[Dataset excerpts]
....

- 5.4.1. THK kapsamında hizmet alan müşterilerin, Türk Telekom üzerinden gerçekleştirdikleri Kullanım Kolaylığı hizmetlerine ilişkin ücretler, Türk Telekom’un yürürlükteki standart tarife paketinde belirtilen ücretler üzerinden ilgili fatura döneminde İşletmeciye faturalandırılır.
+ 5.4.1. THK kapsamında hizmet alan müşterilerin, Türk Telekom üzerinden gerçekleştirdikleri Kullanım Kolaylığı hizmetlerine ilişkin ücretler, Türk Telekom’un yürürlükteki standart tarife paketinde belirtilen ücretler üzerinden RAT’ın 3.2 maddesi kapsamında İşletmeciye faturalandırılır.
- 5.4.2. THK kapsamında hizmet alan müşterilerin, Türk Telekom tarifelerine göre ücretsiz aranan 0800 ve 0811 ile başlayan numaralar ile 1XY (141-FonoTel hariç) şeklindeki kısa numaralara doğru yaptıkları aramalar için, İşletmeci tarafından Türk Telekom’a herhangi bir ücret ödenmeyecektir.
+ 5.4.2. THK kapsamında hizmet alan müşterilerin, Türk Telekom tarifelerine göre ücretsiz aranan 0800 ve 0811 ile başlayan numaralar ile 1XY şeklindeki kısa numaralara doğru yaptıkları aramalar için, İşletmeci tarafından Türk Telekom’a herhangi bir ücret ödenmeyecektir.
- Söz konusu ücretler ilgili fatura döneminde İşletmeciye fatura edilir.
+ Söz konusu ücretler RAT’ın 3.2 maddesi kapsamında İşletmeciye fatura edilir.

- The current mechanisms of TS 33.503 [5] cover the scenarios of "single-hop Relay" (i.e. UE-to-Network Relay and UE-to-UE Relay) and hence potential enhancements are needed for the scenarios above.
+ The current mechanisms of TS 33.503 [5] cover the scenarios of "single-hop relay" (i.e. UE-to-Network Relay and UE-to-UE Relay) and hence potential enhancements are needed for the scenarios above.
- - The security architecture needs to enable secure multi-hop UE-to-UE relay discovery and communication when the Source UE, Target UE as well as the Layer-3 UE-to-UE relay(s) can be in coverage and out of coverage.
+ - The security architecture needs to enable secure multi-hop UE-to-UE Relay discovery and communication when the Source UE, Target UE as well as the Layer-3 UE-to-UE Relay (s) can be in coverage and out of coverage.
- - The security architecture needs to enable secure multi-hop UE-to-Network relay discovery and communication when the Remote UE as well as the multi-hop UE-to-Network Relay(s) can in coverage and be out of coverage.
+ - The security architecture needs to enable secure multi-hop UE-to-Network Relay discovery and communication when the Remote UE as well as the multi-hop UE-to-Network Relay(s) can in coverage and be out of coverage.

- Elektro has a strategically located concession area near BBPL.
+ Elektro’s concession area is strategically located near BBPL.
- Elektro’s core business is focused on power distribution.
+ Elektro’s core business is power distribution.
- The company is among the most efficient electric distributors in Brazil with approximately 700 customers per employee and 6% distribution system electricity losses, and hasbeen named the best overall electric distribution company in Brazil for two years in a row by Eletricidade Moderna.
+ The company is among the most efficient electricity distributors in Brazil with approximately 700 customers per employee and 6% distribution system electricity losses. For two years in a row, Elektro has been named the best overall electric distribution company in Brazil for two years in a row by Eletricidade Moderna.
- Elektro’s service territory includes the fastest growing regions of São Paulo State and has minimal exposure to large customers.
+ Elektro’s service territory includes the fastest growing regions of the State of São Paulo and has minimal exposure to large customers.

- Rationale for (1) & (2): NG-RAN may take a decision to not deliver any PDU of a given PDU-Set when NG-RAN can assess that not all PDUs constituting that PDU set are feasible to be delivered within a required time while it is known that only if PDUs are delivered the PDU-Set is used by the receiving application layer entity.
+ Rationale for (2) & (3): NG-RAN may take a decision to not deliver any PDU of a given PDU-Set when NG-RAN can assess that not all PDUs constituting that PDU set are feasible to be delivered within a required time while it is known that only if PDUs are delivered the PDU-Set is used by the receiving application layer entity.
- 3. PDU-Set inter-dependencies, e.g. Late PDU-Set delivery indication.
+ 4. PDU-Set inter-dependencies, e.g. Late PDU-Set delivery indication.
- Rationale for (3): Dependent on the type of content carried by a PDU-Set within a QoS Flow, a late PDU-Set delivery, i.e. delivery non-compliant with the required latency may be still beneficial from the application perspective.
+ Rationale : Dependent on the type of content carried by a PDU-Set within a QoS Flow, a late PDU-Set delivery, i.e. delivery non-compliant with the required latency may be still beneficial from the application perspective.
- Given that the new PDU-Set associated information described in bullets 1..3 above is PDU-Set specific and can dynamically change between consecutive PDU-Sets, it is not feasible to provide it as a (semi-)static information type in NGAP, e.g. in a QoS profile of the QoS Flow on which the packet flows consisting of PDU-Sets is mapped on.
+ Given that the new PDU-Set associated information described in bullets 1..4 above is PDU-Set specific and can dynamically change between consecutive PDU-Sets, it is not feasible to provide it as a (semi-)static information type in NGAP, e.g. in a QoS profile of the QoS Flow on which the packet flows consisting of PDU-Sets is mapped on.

....

Look over the entries for "single", then copy every line that includes that string.

REPLY:
- The current mechanisms of TS 33.503 [5] cover the scenarios of "single-hop Relay" (i.e. UE-to-Network Relay and UE-to-UE Relay) and hence potential enhancements are needed for the scenarios above.
+ The current mechanisms of TS 33.503 [5] cover the scenarios of "single-hop relay" (i.e. UE-to-Network Relay and UE-to-UE Relay) and hence potential enhancements are needed for the scenarios above.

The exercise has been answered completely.